Mitochondria and chloroplasts are organelles that include their own genomes, which encode key genes for ATP production and carbon dioxide fixation, respectively. Mutations in mitochondrial DNA can cause diverse genetic disorders and are also linked to ageing and age-related diseases, including cancer. Targeted editing of organellar DNA should be useful for studying organellar genes and developing novel therapeutics, but it has been hindered by lack of efficient tools in living cells. Recently, CRISPR-free, protein-only base editors, such as double-stranded DNA deaminase toxin A-derived cytosine base editors (DdCBEs) and adenine base editors (ABEs), have been developed, which enable targeted organellar DNA editing in human cell lines, animals and plants. In this Review, we present programmable deaminases developed for base editing of organellar DNA in vitro and discuss mitochondrial DNA editing in animals, and plastid genome (plastome) editing in plants. We also discuss precision and efficiency limitations of these tools and propose improvements for therapeutic, agricultural and environmental applications.
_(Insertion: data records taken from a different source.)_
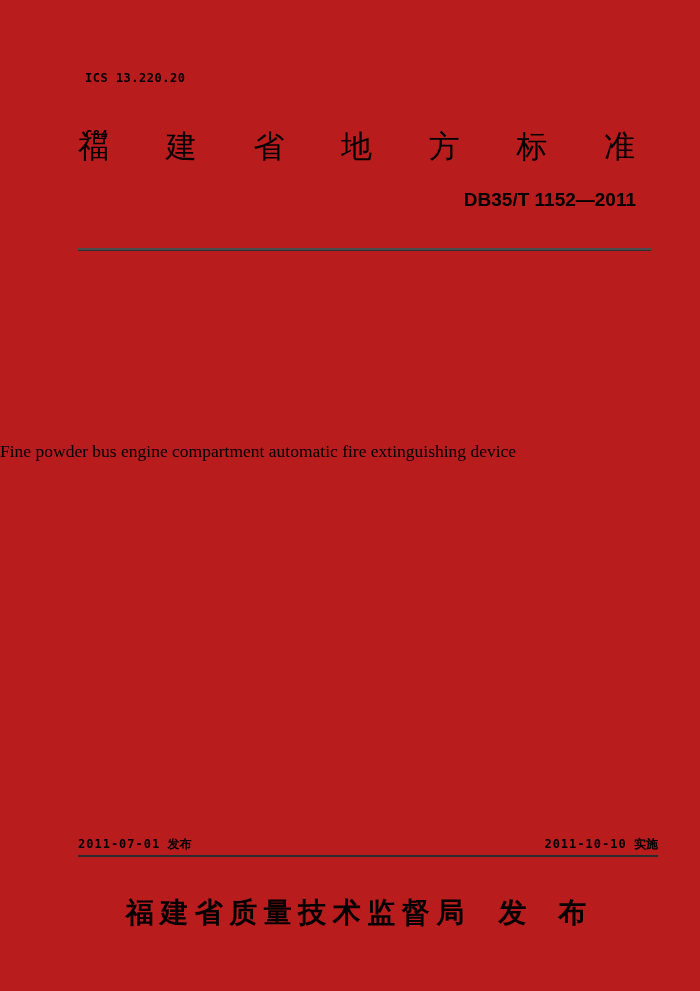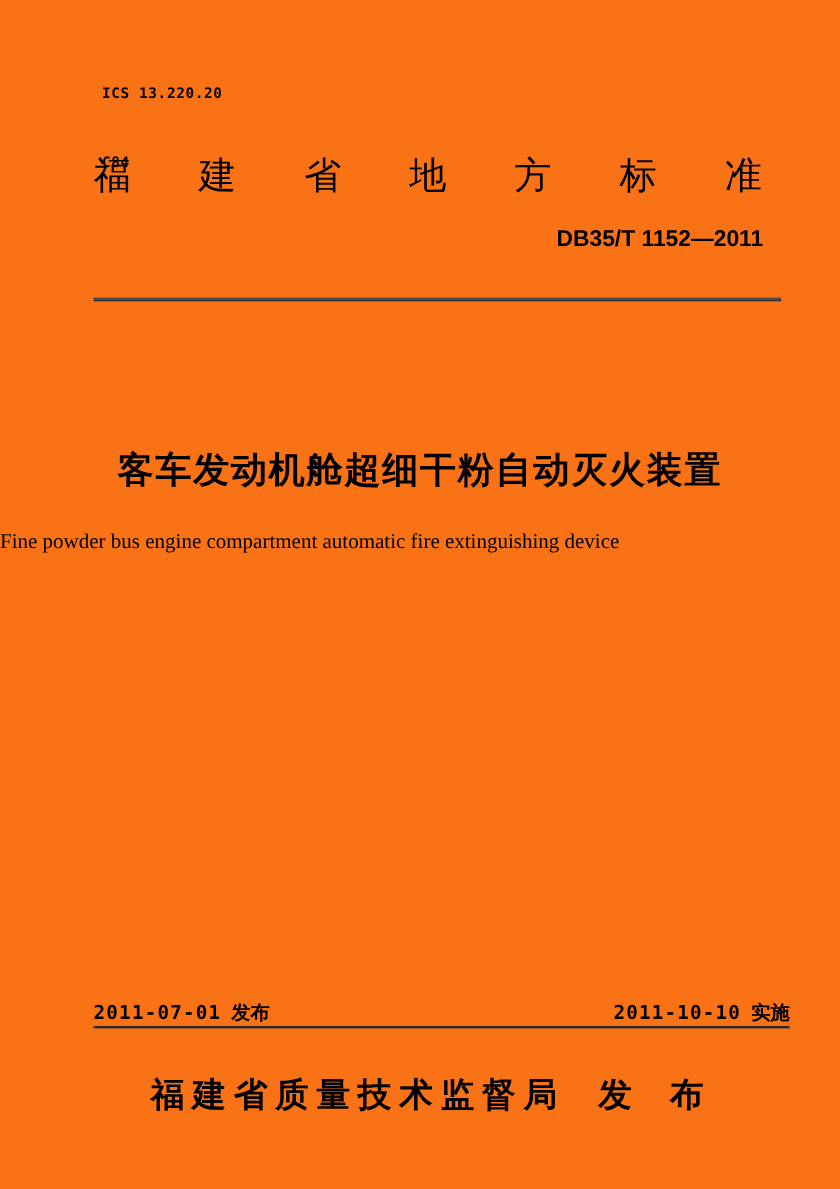--- a/index.html
+++ b/index.html
@@ -8,7 +8,7 @@
     position: relative;
     width: 700px;
     height: 991px;
-    background: #f97316;
+    background: #b91c1c;
     color: #000000;
     font-family: "Liberation Sans", sans-serif;
     overflow: hidden;

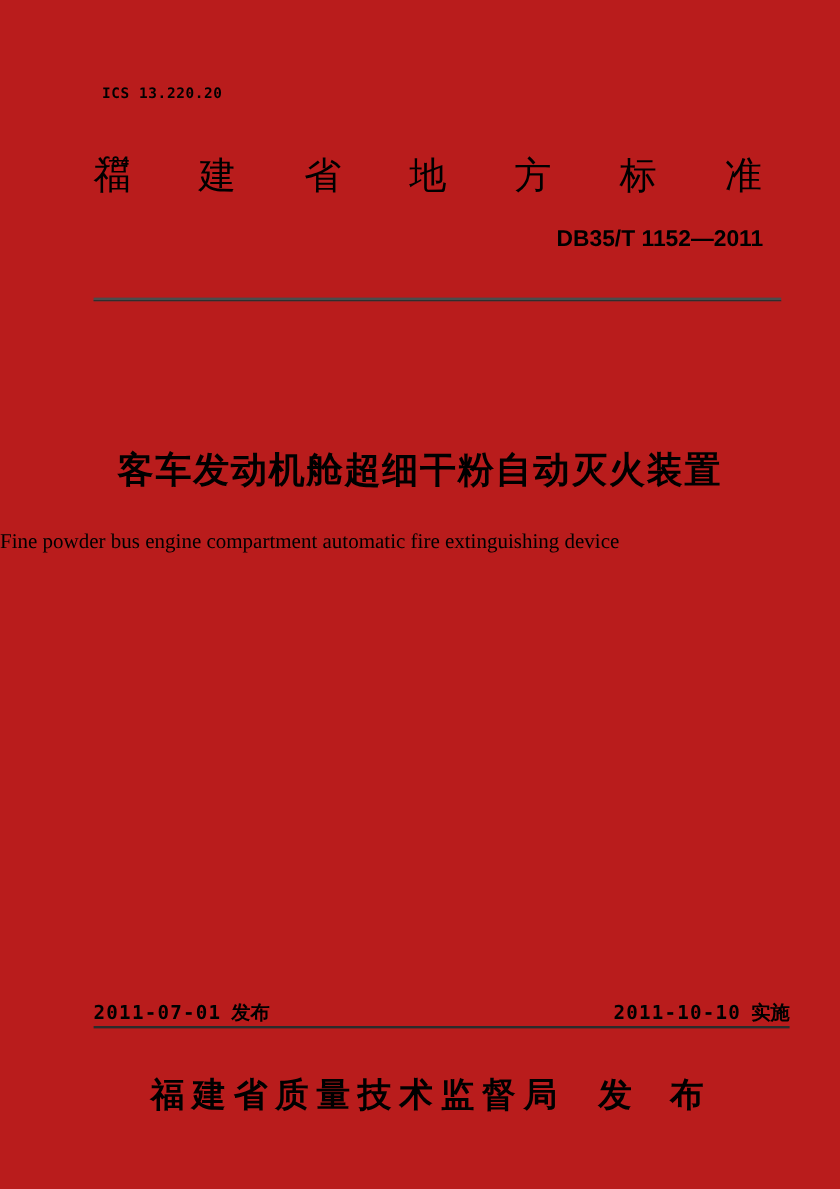--- a/index.html
+++ b/index.html
@@ -155,7 +155,6 @@
 
   <div class="rule-thick"></div>
 
-  <div class="title-zh">客车发动机舱超细干粉自动灭火装置</div>
 
   <div class="title-en">Fine powder bus engine compartment automatic fire extinguishing device</div>
 

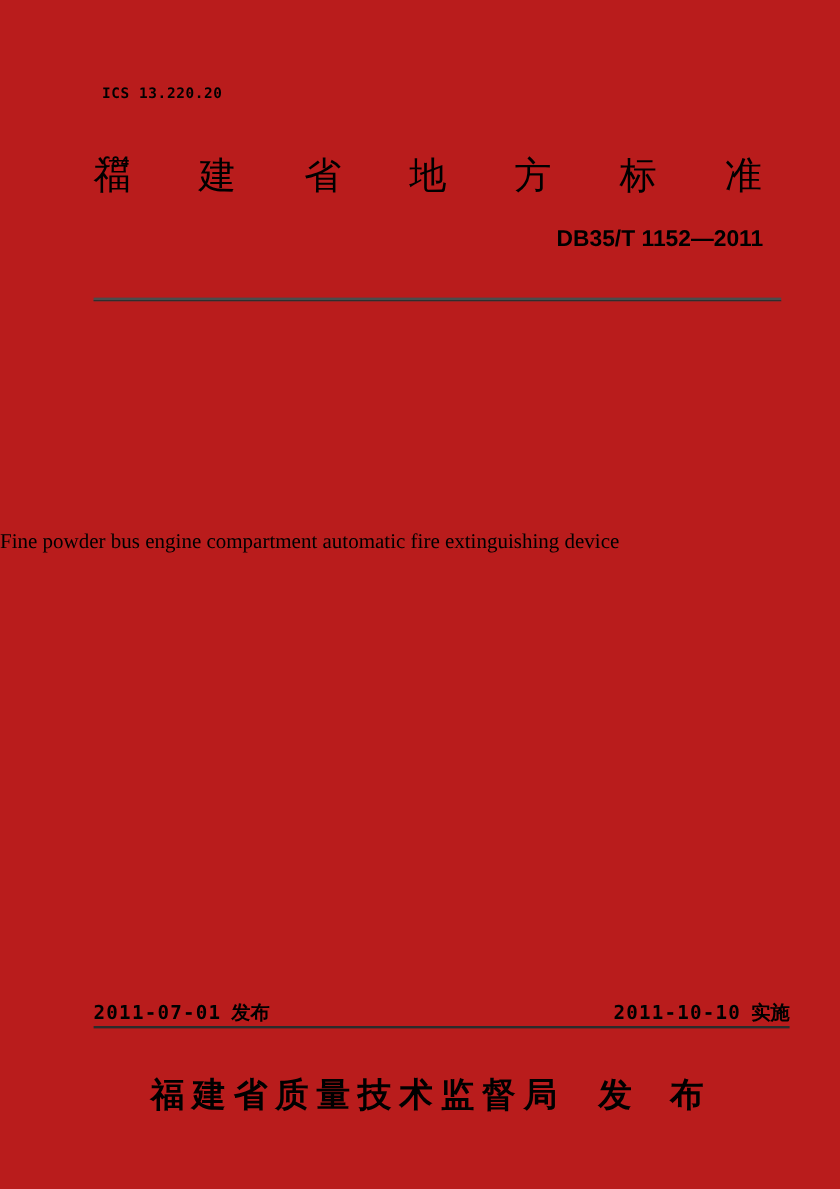--- a/index.html
+++ b/index.html
@@ -93,7 +93,7 @@
     display: flex;
     justify-content: space-between;
     align-items: baseline;
-    font-size: 16px;
+    font-size: 12px;
     font-weight: bold;
     line-height: 20px;
   }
线粒体和叶绿体是包含自己基因组的细胞器，分别编码用于 ATP 生成和二氧化碳固定的关键基因。线粒体 DNA 突变可导致多种遗传性疾病，也与衰老和与年龄相关的疾病（包括癌症）有关。细胞器 DNA 的靶向编辑应该有助于研究细胞器基因和开发新的治疗方法，但由于活细胞中缺乏有效的工具而受到阻碍。最近，开发了无 CRISPR、仅蛋白质的碱基编辑器，例如双链 DNA 脱氨酶毒素 A 衍生的胞嘧啶碱基编辑器 (DdCBE) 和腺嘌呤碱基编辑器 (ABE)，能够在人类细胞中进行靶向细胞器 DNA 编辑线条、动物和植物。在这篇综述中，我们介绍了为体外细胞器 DNA 碱基编辑而开发的可编程脱氨酶，并讨论了动物中的线粒体 DNA 编辑和植物中的质体基因组（质体组）编辑。我们还讨论了这些工具的精度和效率限制，并提出了治疗、农业和环境应用的改进方案。